§ **Difference listings**:

------

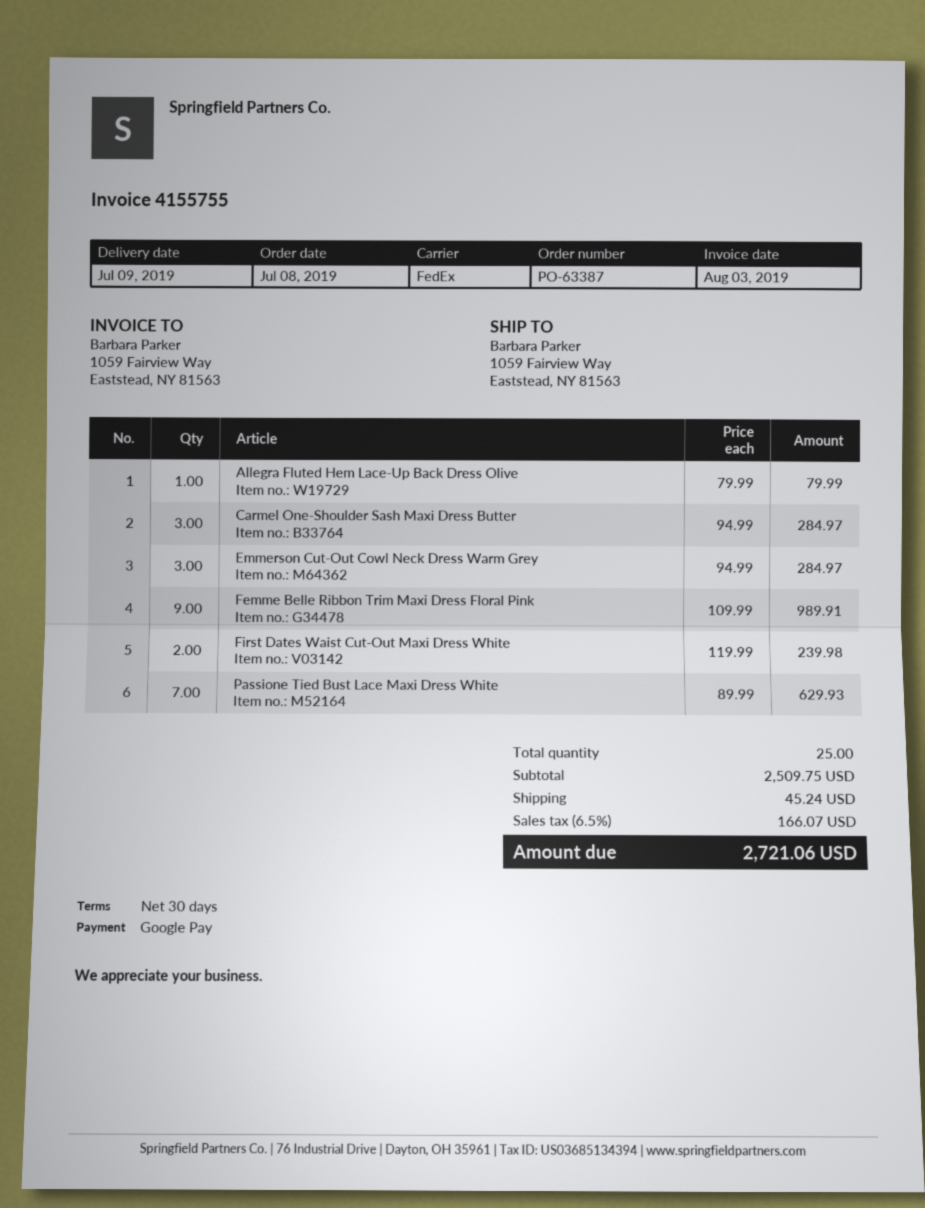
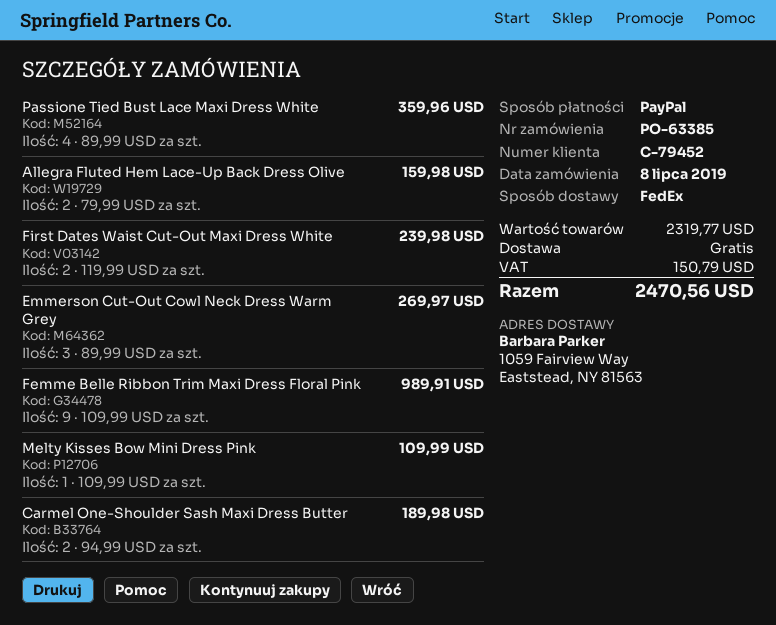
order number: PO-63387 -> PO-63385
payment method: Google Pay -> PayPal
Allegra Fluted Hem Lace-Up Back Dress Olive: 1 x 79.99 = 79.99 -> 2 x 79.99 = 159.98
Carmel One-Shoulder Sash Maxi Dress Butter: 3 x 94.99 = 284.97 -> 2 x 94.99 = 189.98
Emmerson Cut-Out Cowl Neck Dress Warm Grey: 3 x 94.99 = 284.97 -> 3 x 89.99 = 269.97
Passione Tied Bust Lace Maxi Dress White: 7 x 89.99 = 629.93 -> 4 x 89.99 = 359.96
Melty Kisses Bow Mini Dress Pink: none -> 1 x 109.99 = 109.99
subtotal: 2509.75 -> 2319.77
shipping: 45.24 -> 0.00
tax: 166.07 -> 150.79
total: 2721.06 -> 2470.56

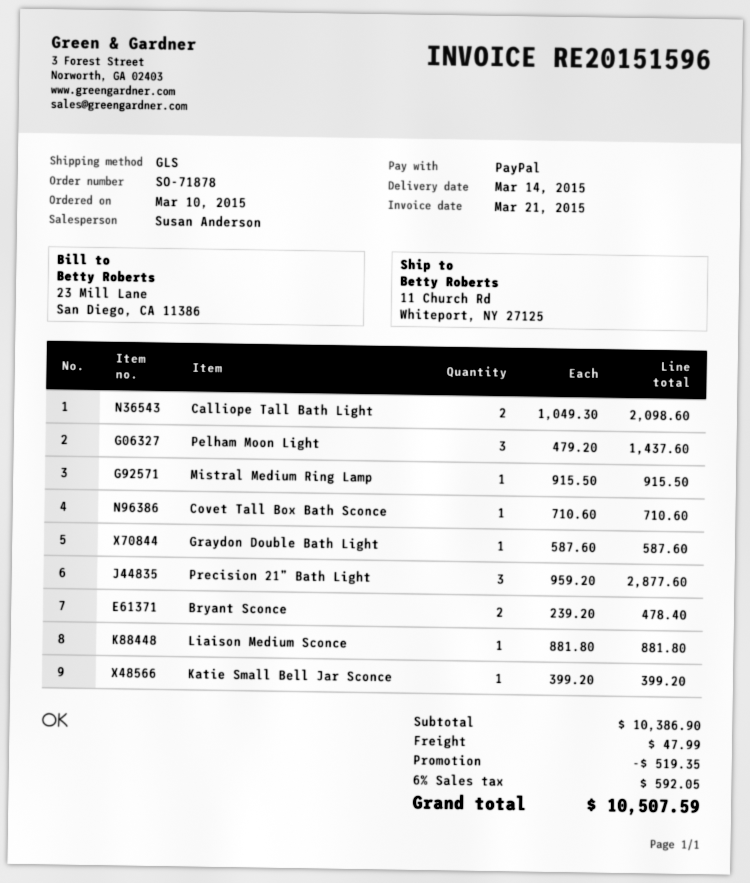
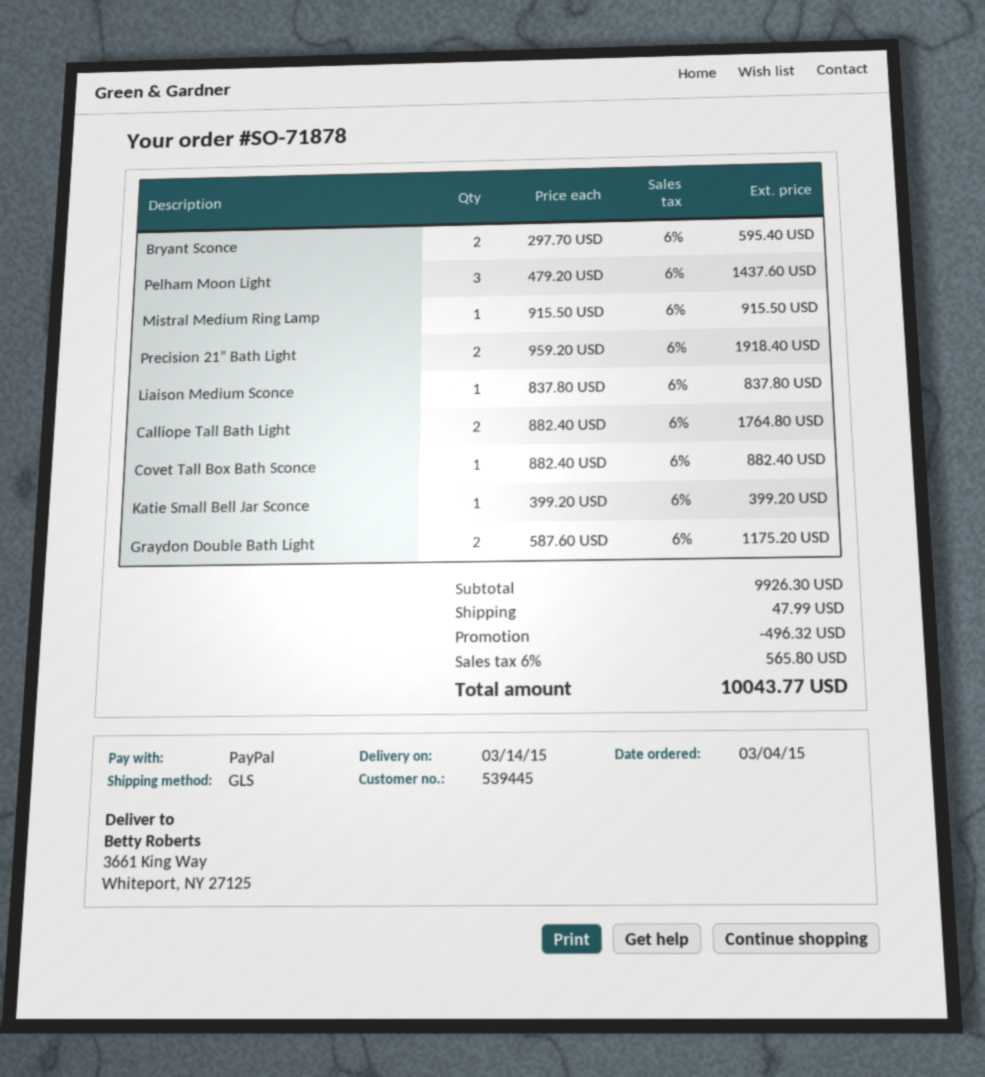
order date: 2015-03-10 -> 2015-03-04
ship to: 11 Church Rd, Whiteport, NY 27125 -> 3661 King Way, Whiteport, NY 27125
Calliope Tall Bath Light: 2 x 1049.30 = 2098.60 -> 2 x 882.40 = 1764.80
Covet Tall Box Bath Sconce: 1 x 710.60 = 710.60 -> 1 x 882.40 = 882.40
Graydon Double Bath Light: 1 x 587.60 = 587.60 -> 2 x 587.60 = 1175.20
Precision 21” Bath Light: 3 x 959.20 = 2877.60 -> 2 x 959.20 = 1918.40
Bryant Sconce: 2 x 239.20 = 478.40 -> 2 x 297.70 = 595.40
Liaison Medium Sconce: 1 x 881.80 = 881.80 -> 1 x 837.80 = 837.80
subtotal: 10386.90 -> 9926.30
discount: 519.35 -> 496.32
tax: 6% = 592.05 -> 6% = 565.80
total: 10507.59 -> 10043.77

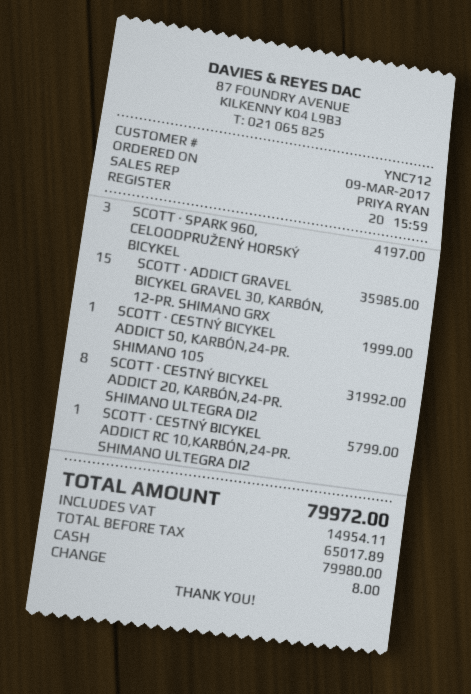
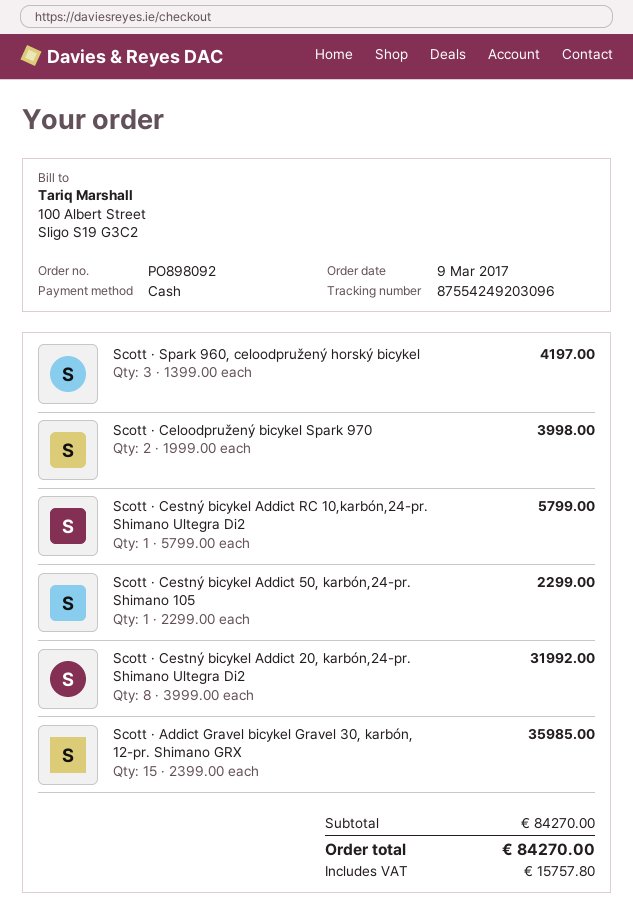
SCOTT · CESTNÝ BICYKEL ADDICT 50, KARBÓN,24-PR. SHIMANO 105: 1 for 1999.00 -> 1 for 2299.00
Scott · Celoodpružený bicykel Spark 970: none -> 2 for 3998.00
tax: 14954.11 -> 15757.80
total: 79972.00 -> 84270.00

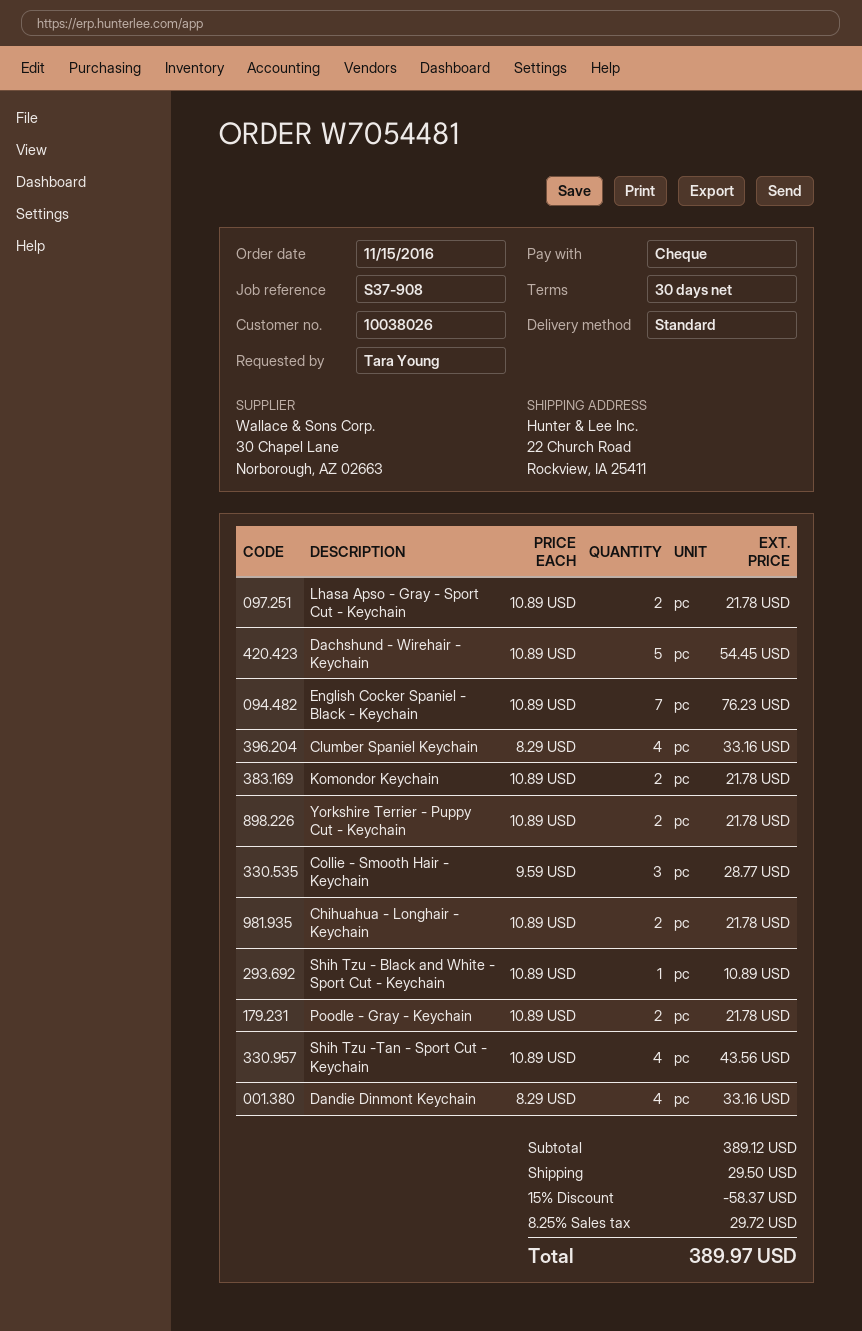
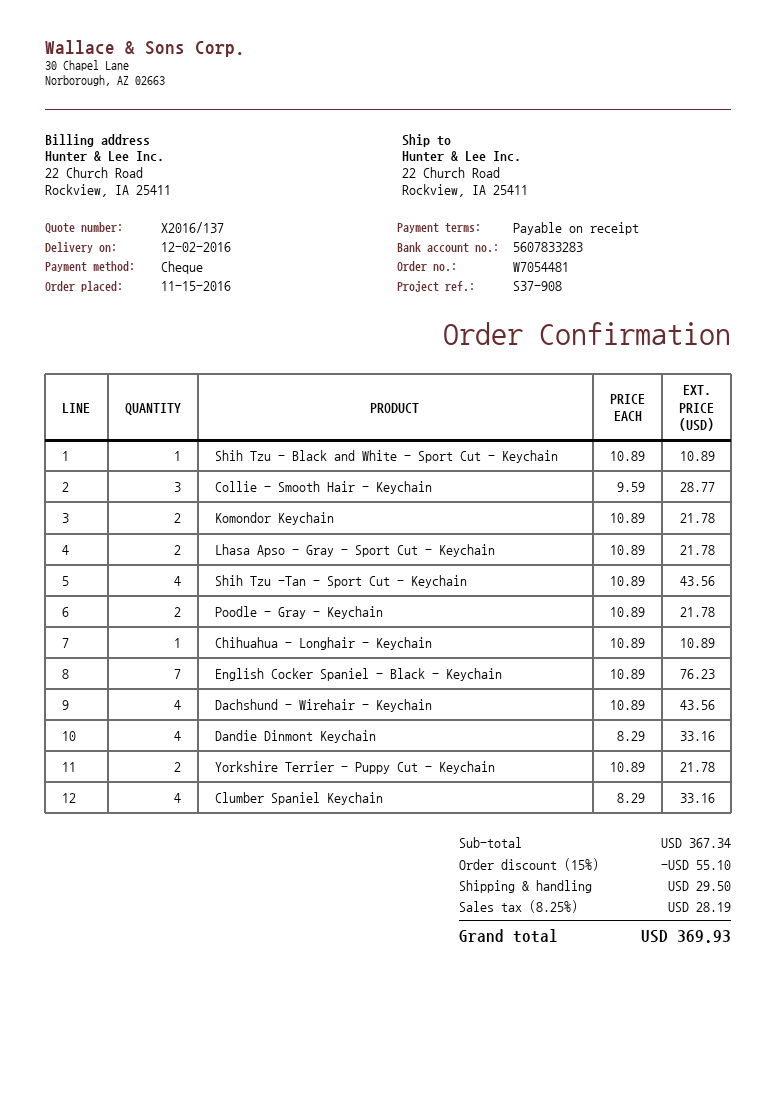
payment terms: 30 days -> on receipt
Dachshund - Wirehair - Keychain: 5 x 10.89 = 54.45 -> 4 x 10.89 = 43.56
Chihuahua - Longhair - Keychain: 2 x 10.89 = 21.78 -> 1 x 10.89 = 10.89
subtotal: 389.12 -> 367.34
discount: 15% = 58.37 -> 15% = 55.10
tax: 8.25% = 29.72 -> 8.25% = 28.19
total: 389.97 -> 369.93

------

§ **Goal of the exercise**: Wherever the word "subtotal" occurs in the data above, copy the line it sits in.

§ **Task answer**:
subtotal: 2509.75 -> 2319.77
subtotal: 10386.90 -> 9926.30
subtotal: 389.12 -> 367.34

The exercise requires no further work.